Data to use:
--*--

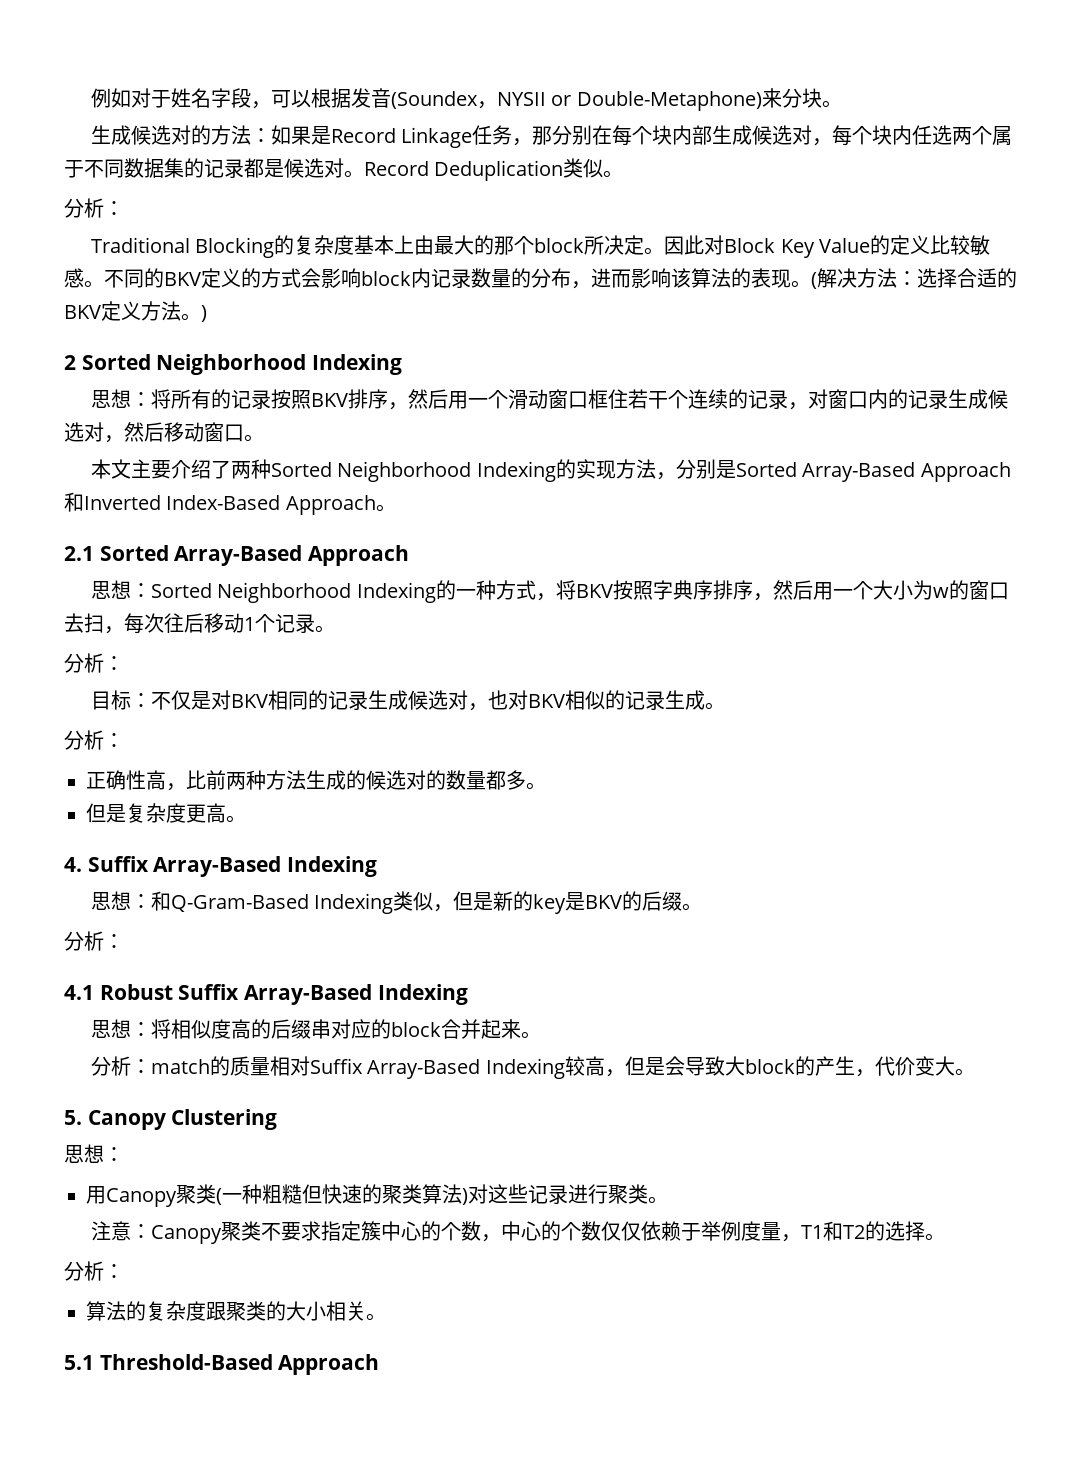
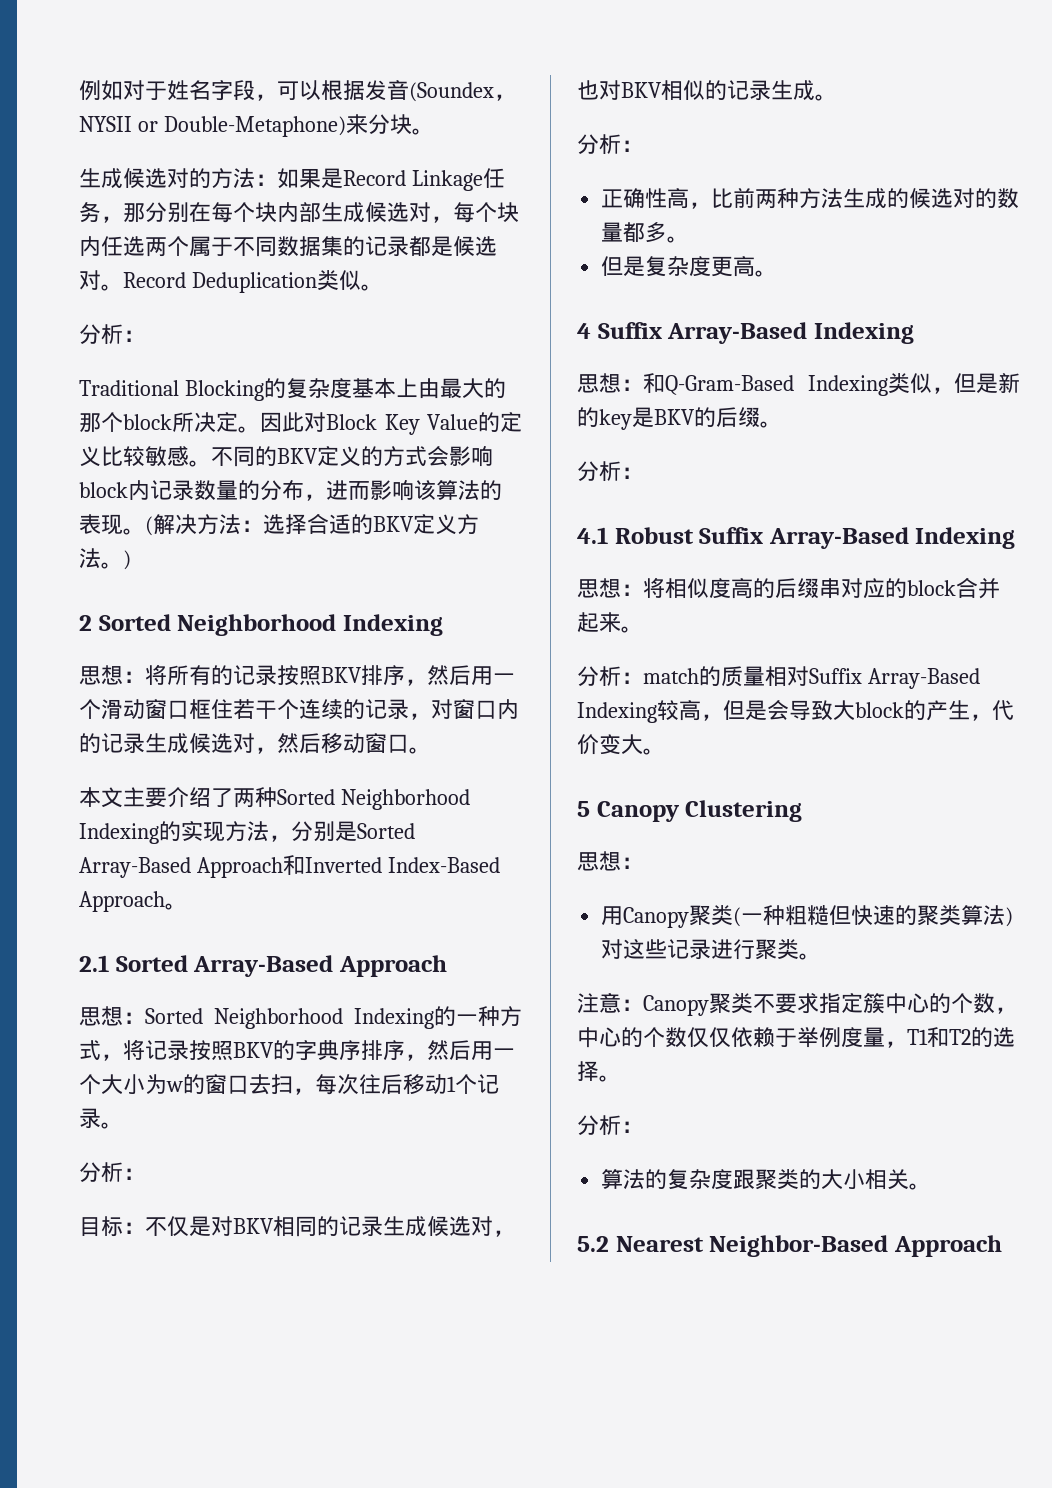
- 思想：Sorted Neighborhood Indexing的一种方式，将BKV按照字典序排序，然后用一个大小为w的窗口去扫，每次往后移动1个记录。
+ 思想：Sorted Neighborhood Indexing的一种方式，将记录按照BKV的字典序排序，然后用一个大小为w的窗口去扫，每次往后移动1个记录。
- 4. Suffix Array-Based Indexing
+ 4 Suffix Array-Based Indexing
- 5. Canopy Clustering
+ 5 Canopy Clustering
- 5.1 Threshold-Based Approach
+ 5.2 Nearest Neighbor-Based Approach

--*--

Task details: Please reprint the whole listing exactly and omit its pictures.

Response below:
- 思想：Sorted Neighborhood Indexing的一种方式，将BKV按照字典序排序，然后用一个大小为w的窗口去扫，每次往后移动1个记录。
+ 思想：Sorted Neighborhood Indexing的一种方式，将记录按照BKV的字典序排序，然后用一个大小为w的窗口去扫，每次往后移动1个记录。
- 4. Suffix Array-Based Indexing
+ 4 Suffix Array-Based Indexing
- 5. Canopy Clustering
+ 5 Canopy Clustering
- 5.1 Threshold-Based Approach
+ 5.2 Nearest Neighbor-Based Approach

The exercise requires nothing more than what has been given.